# Instructions for the task
Exactly reproduce the lines beginning with the line that includes "HAYLEY WHITE: 2" and ending with the last line of the data.

=== Extracted entries ===

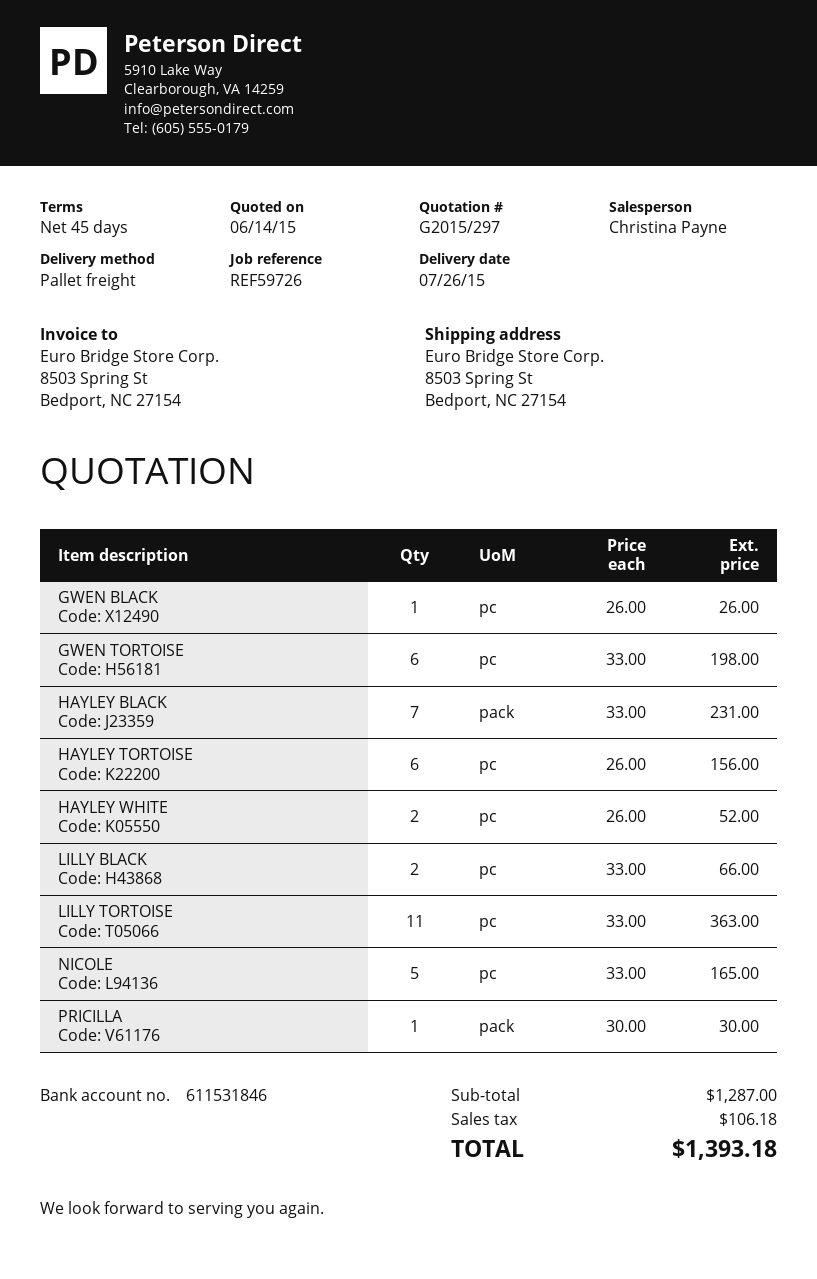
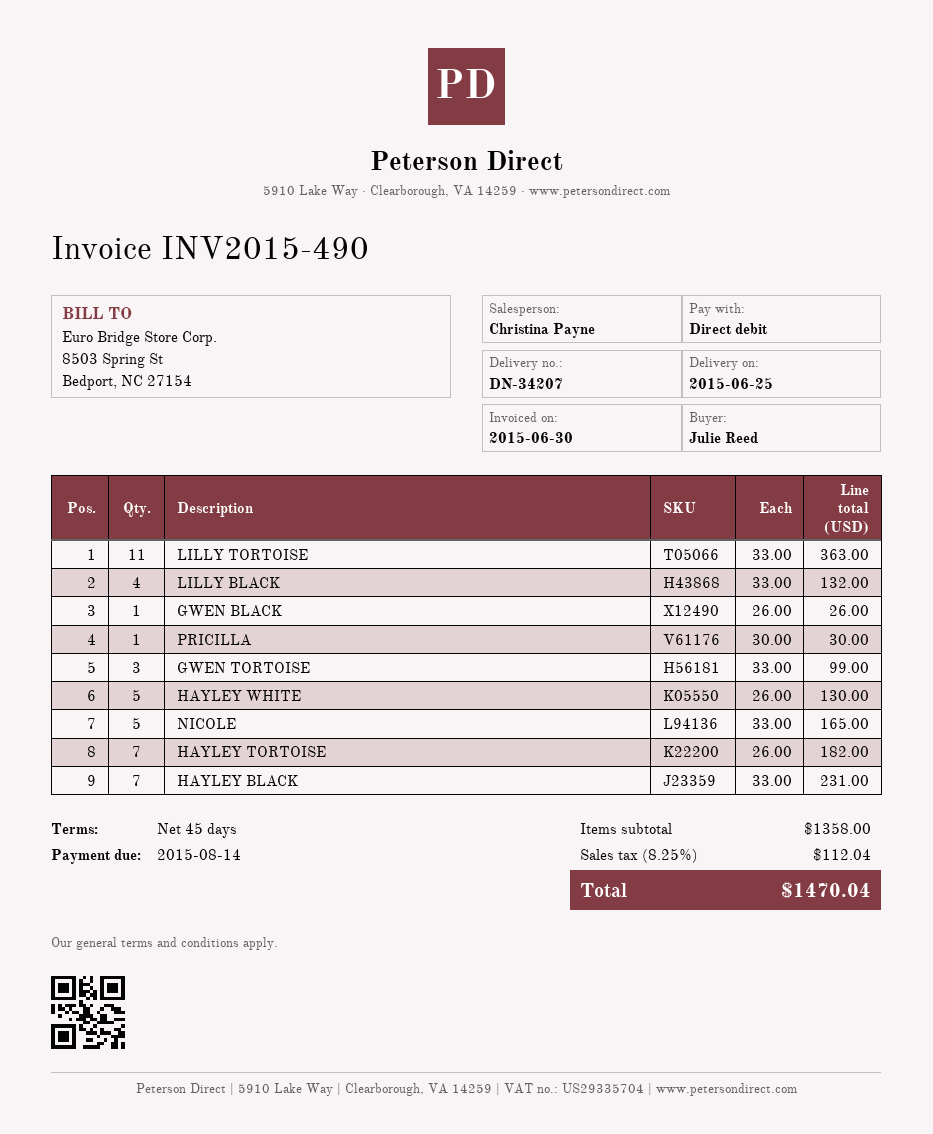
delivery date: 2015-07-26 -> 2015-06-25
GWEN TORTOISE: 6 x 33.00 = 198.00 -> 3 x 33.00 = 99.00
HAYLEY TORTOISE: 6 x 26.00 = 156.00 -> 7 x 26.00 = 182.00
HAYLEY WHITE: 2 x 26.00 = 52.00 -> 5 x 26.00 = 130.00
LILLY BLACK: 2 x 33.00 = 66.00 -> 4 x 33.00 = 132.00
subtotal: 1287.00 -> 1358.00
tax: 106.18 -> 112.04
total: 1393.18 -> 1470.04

===

# Solution for this task
HAYLEY WHITE: 2 x 26.00 = 52.00 -> 5 x 26.00 = 130.00
LILLY BLACK: 2 x 33.00 = 66.00 -> 4 x 33.00 = 132.00
subtotal: 1287.00 -> 1358.00
tax: 106.18 -> 112.04
total: 1393.18 -> 1470.04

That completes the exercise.